Royan face à la montée du Rassemblement national
Le maire sortant Patrick Marengo, représentant des Républicains, a reconnu voir dans Nicolas Calbrix, le candidat du Rassemblement national, son principal rivale pour ce second tour. Certains observateurs estiment que Marengo a été empêché de remporter une victoire dès le premier tour. Bien qu’il vise un score de 45 %, son équipe espère imiter la réussite des maires comme celui de Rochefort, réélu avec un score de 63,04 % le 15 mars.
Marengo entre dans ce second tour déterminé à limiter le nombre d'élus RN au conseil municipal, critiquant Calbrix pour sa promesse démagogique de réduire la taxe foncière de 10 % à la fin de son mandat.
Soulèvements et surprises à Saint-Palais
La campagne entre les deux tours a déjà révélé des retournements à Saint-Palais-sur-Mer. Après le retrait de Jean Prou, Charlotte Rogister du RN a appelé à voter pour Fabienne Labarrières, créant ainsi une incertitude au sein des électeurs. Pierre Bernardaud, le candidat de la majorité sortante, bénéficie du soutien de figures politiques éminentes comme Dominique Bussereau et Jean-Pierre Raffarin.
Saint-Georges-de-Didonne en compétition serrée
Dans cette commune, la présence de six listes lors du premier tour témoigne d'une forte aspiration au changement. Yves Trocmet, qui a mené avec 40,69 % des voix, s'est prononcé contre toute alliance de dernière minute, promettant de mettre l’intérêt général en premier.

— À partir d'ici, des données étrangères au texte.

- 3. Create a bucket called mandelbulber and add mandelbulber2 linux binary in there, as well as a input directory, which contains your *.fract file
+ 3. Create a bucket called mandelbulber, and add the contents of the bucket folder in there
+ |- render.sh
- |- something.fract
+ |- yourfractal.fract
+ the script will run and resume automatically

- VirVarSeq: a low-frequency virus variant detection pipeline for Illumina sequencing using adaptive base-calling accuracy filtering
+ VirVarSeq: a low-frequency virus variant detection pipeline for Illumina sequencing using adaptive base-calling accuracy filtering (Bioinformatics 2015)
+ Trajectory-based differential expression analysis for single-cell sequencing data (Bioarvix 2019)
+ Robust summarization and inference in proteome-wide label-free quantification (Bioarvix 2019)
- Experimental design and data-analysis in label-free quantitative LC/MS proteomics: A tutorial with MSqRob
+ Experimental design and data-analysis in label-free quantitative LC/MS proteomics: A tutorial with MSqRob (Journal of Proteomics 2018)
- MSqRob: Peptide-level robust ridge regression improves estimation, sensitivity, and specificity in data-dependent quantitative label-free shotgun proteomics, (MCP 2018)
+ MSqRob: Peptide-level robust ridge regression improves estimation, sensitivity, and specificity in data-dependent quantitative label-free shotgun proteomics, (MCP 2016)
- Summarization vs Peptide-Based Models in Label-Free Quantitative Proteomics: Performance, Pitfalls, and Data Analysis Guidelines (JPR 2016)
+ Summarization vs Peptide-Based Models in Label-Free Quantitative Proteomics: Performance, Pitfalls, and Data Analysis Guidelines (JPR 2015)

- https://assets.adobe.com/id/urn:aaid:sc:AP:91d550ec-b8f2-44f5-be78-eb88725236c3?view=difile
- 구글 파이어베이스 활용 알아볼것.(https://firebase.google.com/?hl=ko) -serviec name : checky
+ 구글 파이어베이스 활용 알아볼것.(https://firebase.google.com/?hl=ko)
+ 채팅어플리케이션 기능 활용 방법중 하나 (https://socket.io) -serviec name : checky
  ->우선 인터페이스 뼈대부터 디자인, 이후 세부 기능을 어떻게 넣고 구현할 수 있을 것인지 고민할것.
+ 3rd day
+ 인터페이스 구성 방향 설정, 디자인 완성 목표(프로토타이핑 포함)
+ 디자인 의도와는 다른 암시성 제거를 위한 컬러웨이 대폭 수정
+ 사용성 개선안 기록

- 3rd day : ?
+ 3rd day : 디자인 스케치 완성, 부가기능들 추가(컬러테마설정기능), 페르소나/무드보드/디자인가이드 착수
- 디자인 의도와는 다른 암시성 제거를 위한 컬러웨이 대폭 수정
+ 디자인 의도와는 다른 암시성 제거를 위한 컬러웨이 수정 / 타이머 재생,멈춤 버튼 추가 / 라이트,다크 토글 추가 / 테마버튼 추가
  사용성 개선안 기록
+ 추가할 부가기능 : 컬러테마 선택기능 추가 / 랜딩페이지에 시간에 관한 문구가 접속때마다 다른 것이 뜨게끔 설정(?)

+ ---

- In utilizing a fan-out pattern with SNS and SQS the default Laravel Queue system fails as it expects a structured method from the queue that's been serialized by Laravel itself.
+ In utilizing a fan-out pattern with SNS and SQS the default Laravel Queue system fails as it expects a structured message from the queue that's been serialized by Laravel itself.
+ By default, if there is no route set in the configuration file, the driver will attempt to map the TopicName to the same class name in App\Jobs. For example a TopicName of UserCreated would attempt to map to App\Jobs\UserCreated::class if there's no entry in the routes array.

La Tremblade sur le fil du rasoir
Laurence Osta-Amigo, maire depuis 2017, fait face à un défi de taille. Son prédécesseur, Jean-Pascal Desplaces, a marqué des points au premier tour, laissant son avenir politique en suspension. Les résultats des précédentes élections montrent une volonté de changement chez les électeurs.
Sur le fil dans les petites communes
À Éguille-sur-Seudre et à Chenac-Saint-Seurin-d’Uzet, la tension est palpable. Les maires sortants, en ballottage, doivent faire face à une forte concurrence et à des listes unifiées de leurs opposants, rendant les résultats incertains.